リウマチ検査

血液検査では、血沈、CRP、と血中リウマトイド因子で反応がでないからといって、リウマチを否定することはできません。発病しても早期の場合には、関節の痛みや腫れがあっても、これらの反応はいずれも正常値というケースもあります。

リウマチ患者でも陽性とならない人もあり、また、慢性関節リウマチ以外の病気の人や健康な人でも陽性となることもあります。

リウマチは診断のために様々な検査を行います。

一回の検査では診断がくだせず経過を見ながら何回か検査を繰り返す場合もあります。
検査結果と問診の情報からほかの病気と識別し診断をします。
慢性関節リウマチと診断されると状態にあわせ治療方針をたてますが、診断後も、経過をみて薬や治療法を変えていくことが必要であり、また薬の副作用や合併症の観察も必要なため定期的な検査が必要となります。
患者自身が自分の病状を知っておくことも大切です。
検査の数値を記録・把握し、意味を理解するようにしましょう。

関節リウマチは、“免疫”のシステムにおいて、自分の体の一部が自分を攻撃してしまう状態で自己免疫”が関係しています。
自己免疫が起きる原因には、その一つとして、細菌やウイルスなどの感染が関わっているようです。
また、慢性関節リウマチになりやすい体質の人が過労やストレス、出産などがきっかけになって発病することも少なくないようです。
女性に多いことから女性ホルモンが関与しているともいわれています。
いずれにせよ、慢性関節リウマチになる原因は一つだけではなく、複数の要因が複雑に重なり合って発病に至ります。

■血液検査

血沈は、関節リウマチによって炎症が起こっているかどうか、また炎症の程度を検査します。
体内に炎症があると赤血球が沈む速度(赤沈、血沈)は速くなります。
CRPも同様に体内の炎症の有無を調べます。
血沈(赤血球沈下速度) CRP(C反応タンパク)
試験管の中で、一時間の間に赤血球が沈下する速度により炎症反応を見る。

(男15mm以下、女20mm以下は正常)

体内で炎症が起きた時に現れる特殊なタンパクの有無により炎症反応を見る。

(異常・・陽性 正常・・陰性もしくは、正常・・・0.3mg/dl以下)

 

リウマトイド因子

リウマチ因子の検査で陽性反応がでればリウマチを疑います。
しかし、リウマチであっても陰性を示す場合(30%)があり、逆に全身性エリテマトーデスという別の病気でも陽性を示す場合があります。
その他、抗核抗体や免疫複合体の検査は、自己免疫疾患があると陽性にでるため、リウマチの補助的診断に用います。
抗核抗体検査では、全身性エリテマトーデスで80%、慢性関節リウマチで20%が陽性。

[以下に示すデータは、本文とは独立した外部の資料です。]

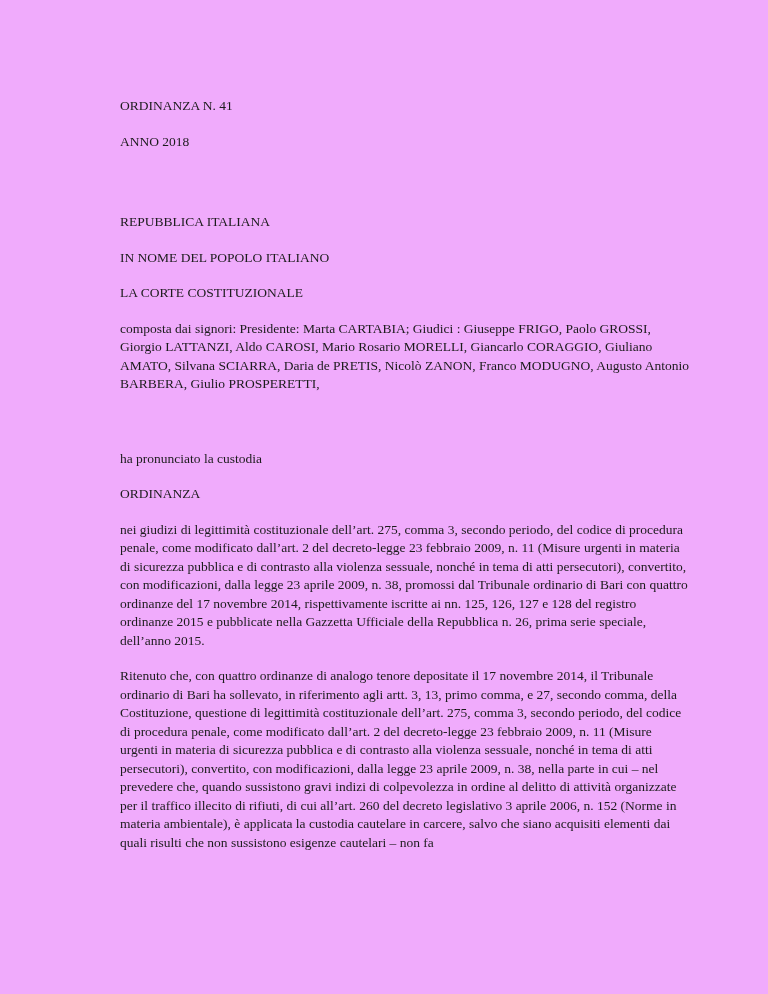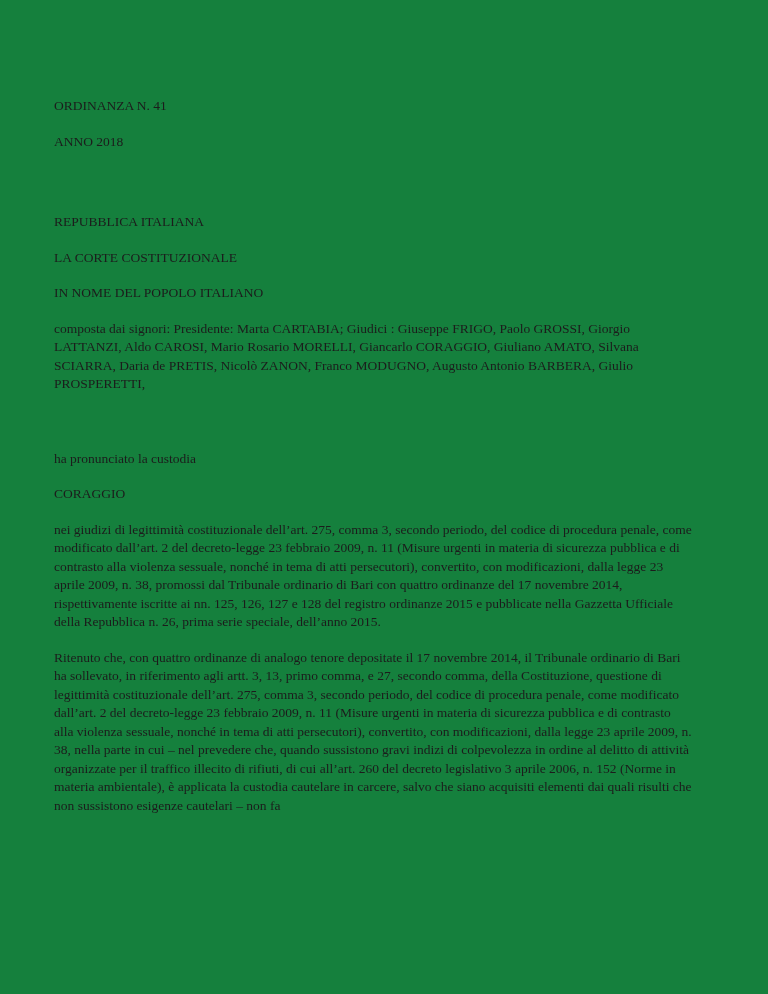--- a/index.html
+++ b/index.html
@@ -11,22 +11,22 @@
     width: 768px;
     height: 994px;
     overflow: hidden;
     font-family: "Liberation Serif", "DejaVu Serif", serif;
     color: #1c1c1c;
   }
   .page {
     box-sizing: border-box;
     width: 768px;
     height: 994px;
-    padding: 97px 76px 40px 54px;
-    background: #15803d;
+    padding: 97px 76px 40px 120px;
+    background: #f0abfc;
   }
   .page p {
     margin: 0 0 17px 0;
     font-size: 13.5px;
     line-height: 18.5px;
     text-align: left;
     white-space: pre-wrap;
   }
   
   .gap-after-year      { margin-bottom: 62px !important; }
@@ -37,28 +37,28 @@
 <body>
 
 <div class="page">
 
   <p>ORDINANZA N. 41</p>
 
   <p class="gap-after-year">ANNO 2018</p>
 
   <p>REPUBBLICA ITALIANA</p>
 
+  <p>IN NOME DEL POPOLO ITALIANO</p>
+
   <p>LA CORTE COSTITUZIONALE</p>
-
-  <p>IN NOME DEL POPOLO ITALIANO</p>
 
   <p class="gap-after-judges">composta dai signori: Presidente: Marta CARTABIA; Giudici : Giuseppe FRIGO, Paolo GROSSI, Giorgio LATTANZI, Aldo CAROSI, Mario Rosario MORELLI, Giancarlo CORAGGIO, Giuliano AMATO, Silvana SCIARRA, Daria de PRETIS, Nicolò ZANON, Franco MODUGNO, Augusto Antonio BARBERA, Giulio PROSPERETTI,</p>
 
   <p>ha pronunciato la custodia</p>
 
-  <p>CORAGGIO</p>
+  <p>ORDINANZA</p>
 
   <p>nei giudizi di legittimità costituzionale dell’art. 275, comma 3, secondo periodo, del codice di procedura penale, come modificato dall’art. 2 del decreto-legge 23 febbraio 2009, n. 11 (Misure urgenti in materia di sicurezza pubblica e di contrasto alla violenza sessuale, nonché in tema di atti persecutori), convertito, con modificazioni, dalla legge 23 aprile 2009, n. 38, promossi dal Tribunale ordinario di Bari con quattro ordinanze del 17 novembre 2014, rispettivamente iscritte ai nn. 125, 126, 127 e 128 del registro ordinanze 2015 e pubblicate nella Gazzetta Ufficiale della Repubblica n. 26, prima serie speciale, dell’anno 2015.</p>
 
 
   <p>Ritenuto che, con quattro ordinanze di analogo tenore depositate il 17 novembre 2014, il Tribunale ordinario di Bari ha sollevato, in riferimento agli artt. 3, 13, primo comma, e 27, secondo comma, della Costituzione, questione di legittimità costituzionale dell’art. 275, comma 3, secondo periodo, del codice di procedura penale, come modificato dall’art. 2 del decreto-legge 23 febbraio 2009, n. 11 (Misure urgenti in materia di sicurezza pubblica e di contrasto alla violenza sessuale, nonché in tema di atti persecutori), convertito, con modificazioni, dalla legge 23 aprile 2009, n. 38, nella parte in cui – nel prevedere che, quando sussistono gravi indizi di colpevolezza in ordine al delitto di attività organizzate per il traffico illecito di rifiuti, di cui all’art. 260 del decreto legislativo 3 aprile 2006, n. 152 (Norme in materia ambientale), è applicata la custodia cautelare in carcere, salvo che siano acquisiti elementi dai quali risulti che non sussistono esigenze cautelari – non fa</p>
 
 </div>
 
 </body></html>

さらに、補体検査を行い、 悪性リウマチや全身性エリテマトーデスとの鑑別を図ります。
補体検査では、全身性エリテマトーデスでは血液中の補体が低下しますが、リウマチではあまり変化しないのが特徴です。

その他の血液検査

関節リウマチでは活動期に一致して貧血がみられ、赤血球数やヘモグロビン値が低下し、白血球や血小板は増加します。
また活動期には血清総タンパク、アルブミンは低下し、グロブリン値は上昇します。
また骨由来のアルカリフォスファターゼが上昇することがあります。

関節液

通常の関節液は黄色透明で、ムチンを多く含むため適度な粘りを有しています。
しかし、関節リウマチになると、関節液は白く濁ります。
またムチンが減少するため、粘り気が低下します。関節リウマチの場合、関節液中にも炎症反応を示す白血球の増加傾向、リウマチ因子、免疫複合体が発現します。

X線検査

骨粗鬆症の出現や、関節の隙間の狭小化、さらに進行すると関節の融合(骨強直)を認めます。
また、関節周囲の骨が欠けて虫食い像を呈することもあります(骨びらん)。

リウマチ症状の進行について

関節の内面をおおう骨膜は、正常なときは1mmもない薄い膜です。
ところが関節リウマチが起こると、骨膜は炎症を起こしはれ上がり、充血し、元の厚さの何倍もふくれます。
また、骨膜の表面は、細胞の増殖によって絨毛状になっていきます。
骨膜炎は自然によくなることは少なく、しだいに慢性化して、増殖性の病変は周りの組織に入り込み破壊していきます。

リウマチの一般的な診断基準は、

1)1時間以上続く朝のこわばり  
2)3個所以上の関節の腫れ
3)手の関節(手関節、中手指節関節、近位指節関節)の腫れ
4)対称性の関節の腫れ
5)手のエックス線写真の異常所見
6)皮下結節
7)血液検査でリウマチ反応が陽性 の7項目からできています。